Other events in January impacted restaurant sales. The new year kicked off with a federal holiday on Jan. 2, followed a few weeks later by the inauguration of President Donald Trump and subsequent mass protests nationwide.

“The combined impact is difficult to gauge, but operators will closely watch performance in upcoming weeks to get a sense if the downward trend in sales has been reversed or was simply obscured in all the noise,” Fernandez said.

Consumer spending is solid

According to Joel Naroff, president of Naroff Economic Advisors and TDn2K economist, growth slowed in the last quarter of 2016, but the overall number was misleading. 

“Consumer spending was quite solid and demand for domestic goods was strong,” Naroff said. “Incomes, including wages and salaries, grew at a solid pace, and the gains accelerated in the second half of the year. With the labor market continuing to tighten, that trend should continue this year. That bodes well for consumer spending, which could be even stronger in 2017. Millennials are moving into their 30s, and that means they should start forming households and having families. While they have greatly altered restaurant demand already, their aging could lead to another round of changes. Though any new trends that may emerge may be a few years off, it needs to be tracked starting now.”

Traffic and average check improving

Same-store traffic dropped 2.5 percent in January. Although traffic is still negative, January was the best month for the industry since last May. Average check rose 2.4 percent in January. Average check has grown at 2.3 percent year-over-year since August 2016.

The two-year view

A two-year view of sales performance reveals that January’s sales growth was relatively weak. Same-store sales fell about 0.8 percent, compared with the previous year. Two-year sales growth has been negative for all months since October 2016. In contrast, same-store sales calculated on a two-year basis grew an average 2.5 percent during the first six months of 2016, and increased an average 3 percent for all months of 2015.

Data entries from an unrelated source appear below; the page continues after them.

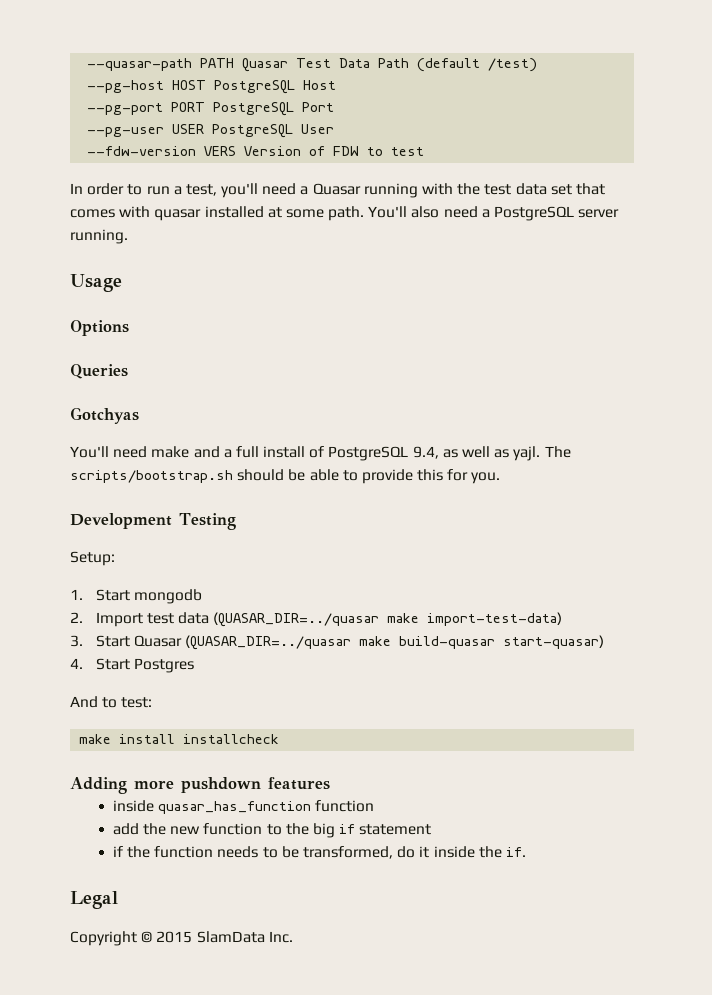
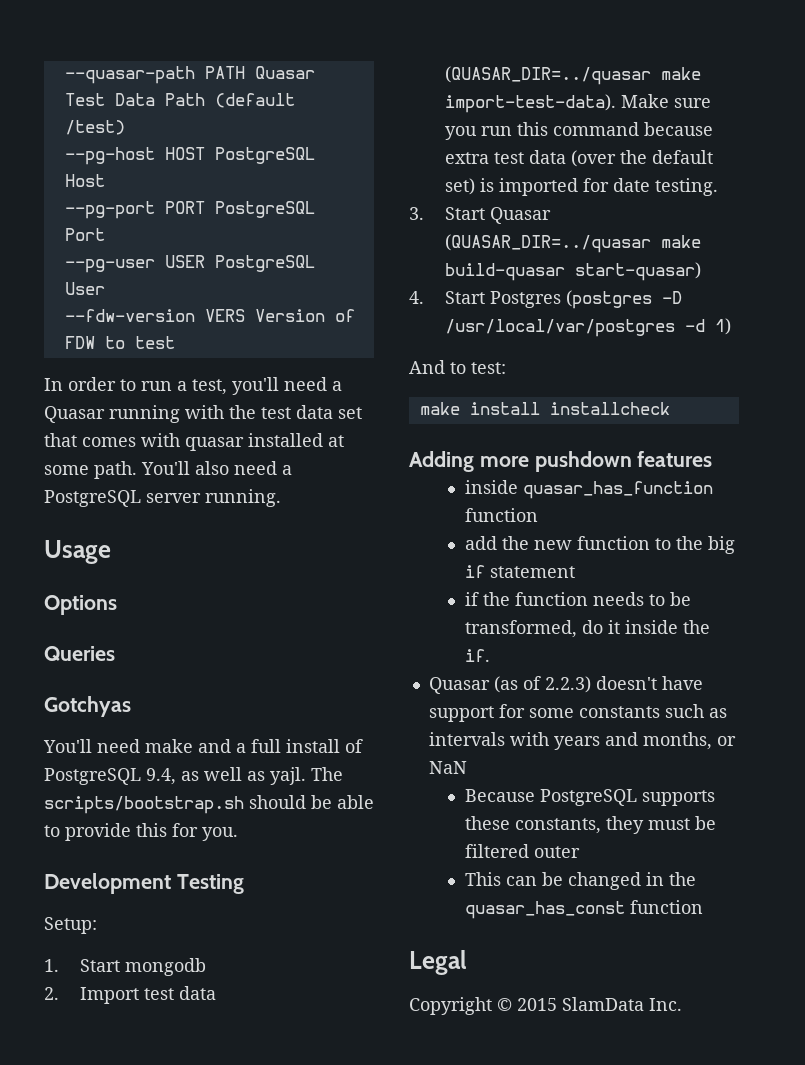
- 2. Import test data (QUASAR_DIR=../quasar make import-test-data)
+ 2. Import test data (QUASAR_DIR=../quasar make import-test-data). Make sure you run this command because extra test data (over the default set) is imported for date testing.
- 4. Start Postgres
+ 4. Start Postgres (postgres -D /usr/local/var/postgres -d 1)
+ Quasar (as of 2.2.3) doesn't have support for some constants such as intervals with years and months, or NaN
+ Because PostgreSQL supports these constants, they must be filtered outer
+ This can be changed in the quasar_has_const function

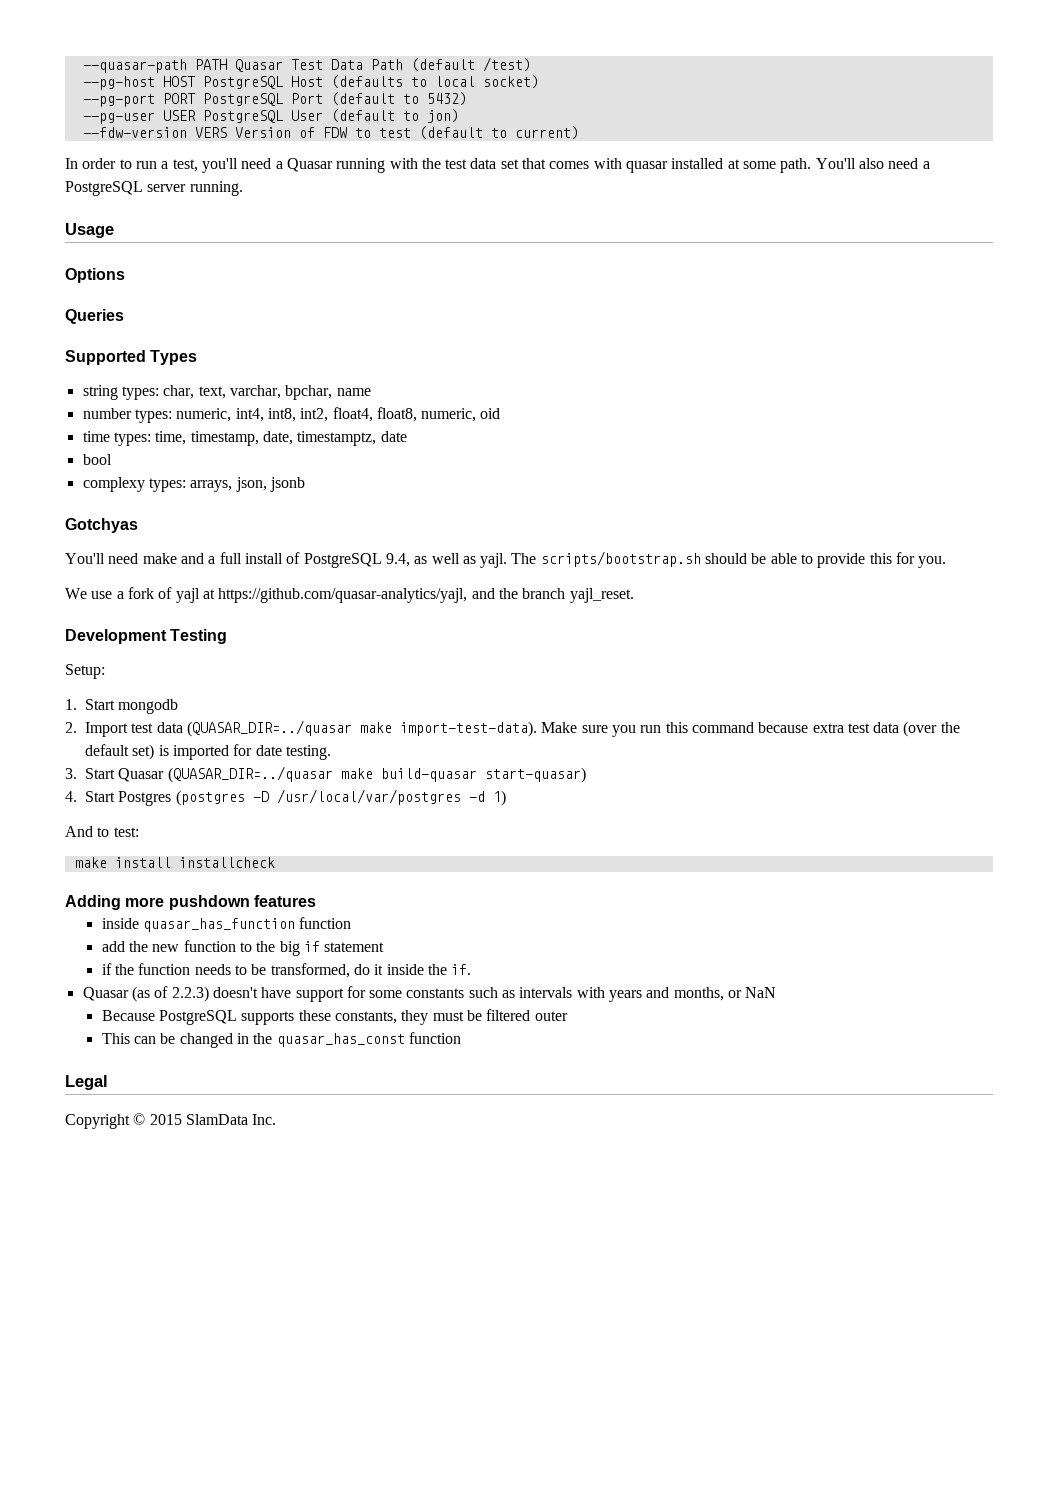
- --pg-host HOST PostgreSQL Host
+ --pg-host HOST PostgreSQL Host (defaults to local socket)
- --pg-port PORT PostgreSQL Port
+ --pg-port PORT PostgreSQL Port (default to 5432)
- --pg-user USER PostgreSQL User
+ --pg-user USER PostgreSQL User (default to jon)
- --fdw-version VERS Version of FDW to test
+ --fdw-version VERS Version of FDW to test (default to current)
+ Supported Types
+ string types: char, text, varchar, bpchar, name
+ number types: numeric, int4, int8, int2, float4, float8, numeric, oid
+ time types: time, timestamp, date, timestamptz, date
+ bool
+ complexy types: arrays, json, jsonb
+ We use a fork of yajl at https://github.com/quasar-analytics/yajl, and the branch yajl_reset.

Fast casual sees weakest sales

Three segments experienced positive sales growth in January: upscale casual, family dining and quick service. Quick service has consistently been in the top spot, but had slipped in the past two months and rebounded in January.

Fine dining and fast casual saw sales decline in January. For the first time in over five years, fast casual was the weakest-performing segment based on sales growth.

Also noteworthy is that casual dining was able to achieve flat results in January, breaking a streak of 13 consecutive months of negative same-store sales.

Turnover woes continue

Restaurant industry woes continue to extend beyond declining sales and into the increasingly difficult task of staffing. In December, restaurants once again saw an increase in hourly employee and restaurant manager turnover, according to TDn2K’s People Report.

Turnover rates for managers and hourly employees started to increase in 2010. Those rates are currently at the highest levels reported in over 10 years. Turnover is clearly correlated to the overall unemployment rate, which means that, at close to full employment, continued employment pressures are expected through the year.

Terminated managers stay in the industry

A recent survey by People Report revealed that 62 percent of responding restaurant companies estimate that over half of their terminated managers leave to work for another restaurant company.

“Right now, there are many vacancies appearing every day for restaurant managers, and they are mostly getting filled by people leaving their current restaurant jobs,” Fernandez said. “Many restaurant managers are not finding what they are looking for in their current jobs and are very willing to go look for it at another restaurant company.”